Lines below starting with the line with "GENUINE ORANGE AVENTURINE UNTREATED" and going on through the line with "HONDA CBR VTR" must be output exactly; the rest of the records must be left out.

Data for this task below:

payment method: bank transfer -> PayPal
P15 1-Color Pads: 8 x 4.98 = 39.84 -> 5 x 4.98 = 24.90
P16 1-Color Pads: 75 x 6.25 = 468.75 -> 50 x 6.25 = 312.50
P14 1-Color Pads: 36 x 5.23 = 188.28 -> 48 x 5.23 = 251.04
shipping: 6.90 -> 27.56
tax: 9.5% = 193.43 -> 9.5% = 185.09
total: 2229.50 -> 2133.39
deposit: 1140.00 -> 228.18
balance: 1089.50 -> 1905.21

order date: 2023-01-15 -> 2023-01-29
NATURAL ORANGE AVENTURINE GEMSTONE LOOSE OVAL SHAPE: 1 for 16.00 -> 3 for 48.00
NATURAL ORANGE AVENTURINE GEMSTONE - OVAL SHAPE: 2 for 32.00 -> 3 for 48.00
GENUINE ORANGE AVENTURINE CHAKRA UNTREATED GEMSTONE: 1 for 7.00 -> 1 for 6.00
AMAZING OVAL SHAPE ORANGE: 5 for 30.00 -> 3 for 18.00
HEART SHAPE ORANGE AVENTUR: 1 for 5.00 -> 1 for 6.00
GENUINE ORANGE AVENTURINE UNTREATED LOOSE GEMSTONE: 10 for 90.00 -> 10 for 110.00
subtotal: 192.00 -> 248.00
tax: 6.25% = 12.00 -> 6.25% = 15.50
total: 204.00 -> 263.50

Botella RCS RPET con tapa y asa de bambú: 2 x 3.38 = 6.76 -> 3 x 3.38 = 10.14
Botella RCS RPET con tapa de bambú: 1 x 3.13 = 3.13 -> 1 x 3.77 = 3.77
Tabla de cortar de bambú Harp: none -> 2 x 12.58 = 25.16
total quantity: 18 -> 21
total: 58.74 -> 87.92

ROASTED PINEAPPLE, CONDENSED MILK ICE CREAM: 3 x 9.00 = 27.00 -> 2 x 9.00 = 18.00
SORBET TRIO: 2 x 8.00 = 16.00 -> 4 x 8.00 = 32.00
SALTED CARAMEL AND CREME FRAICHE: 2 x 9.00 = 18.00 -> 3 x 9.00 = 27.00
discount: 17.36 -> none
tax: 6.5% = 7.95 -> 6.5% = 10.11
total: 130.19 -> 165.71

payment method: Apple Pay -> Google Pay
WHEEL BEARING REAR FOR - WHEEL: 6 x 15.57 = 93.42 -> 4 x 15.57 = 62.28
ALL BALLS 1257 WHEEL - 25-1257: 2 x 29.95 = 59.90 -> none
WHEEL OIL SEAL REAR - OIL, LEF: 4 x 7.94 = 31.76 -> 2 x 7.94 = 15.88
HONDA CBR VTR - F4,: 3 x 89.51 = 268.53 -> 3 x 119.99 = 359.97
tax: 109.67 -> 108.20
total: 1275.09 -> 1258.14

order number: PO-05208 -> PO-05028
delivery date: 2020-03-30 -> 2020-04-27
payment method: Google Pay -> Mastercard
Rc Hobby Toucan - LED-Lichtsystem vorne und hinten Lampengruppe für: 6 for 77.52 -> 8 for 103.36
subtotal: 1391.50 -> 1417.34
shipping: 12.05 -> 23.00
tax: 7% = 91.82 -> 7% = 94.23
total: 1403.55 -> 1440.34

End of Data for this task.

■ **Answer to the problem**
GENUINE ORANGE AVENTURINE UNTREATED LOOSE GEMSTONE: 10 for 90.00 -> 10 for 110.00
subtotal: 192.00 -> 248.00
tax: 6.25% = 12.00 -> 6.25% = 15.50
total: 204.00 -> 263.50

Botella RCS RPET con tapa y asa de bambú: 2 x 3.38 = 6.76 -> 3 x 3.38 = 10.14
Botella RCS RPET con tapa de bambú: 1 x 3.13 = 3.13 -> 1 x 3.77 = 3.77
Tabla de cortar de bambú Harp: none -> 2 x 12.58 = 25.16
total quantity: 18 -> 21
total: 58.74 -> 87.92

ROASTED PINEAPPLE, CONDENSED MILK ICE CREAM: 3 x 9.00 = 27.00 -> 2 x 9.00 = 18.00
SORBET TRIO: 2 x 8.00 = 16.00 -> 4 x 8.00 = 32.00
SALTED CARAMEL AND CREME FRAICHE: 2 x 9.00 = 18.00 -> 3 x 9.00 = 27.00
discount: 17.36 -> none
tax: 6.5% = 7.95 -> 6.5% = 10.11
total: 130.19 -> 165.71

payment method: Apple Pay -> Google Pay
WHEEL BEARING REAR FOR - WHEEL: 6 x 15.57 = 93.42 -> 4 x 15.57 = 62.28
ALL BALLS 1257 WHEEL - 25-1257: 2 x 29.95 = 59.90 -> none
WHEEL OIL SEAL REAR - OIL, LEF: 4 x 7.94 = 31.76 -> 2 x 7.94 = 15.88
HONDA CBR VTR - F4,: 3 x 89.51 = 268.53 -> 3 x 119.99 = 359.97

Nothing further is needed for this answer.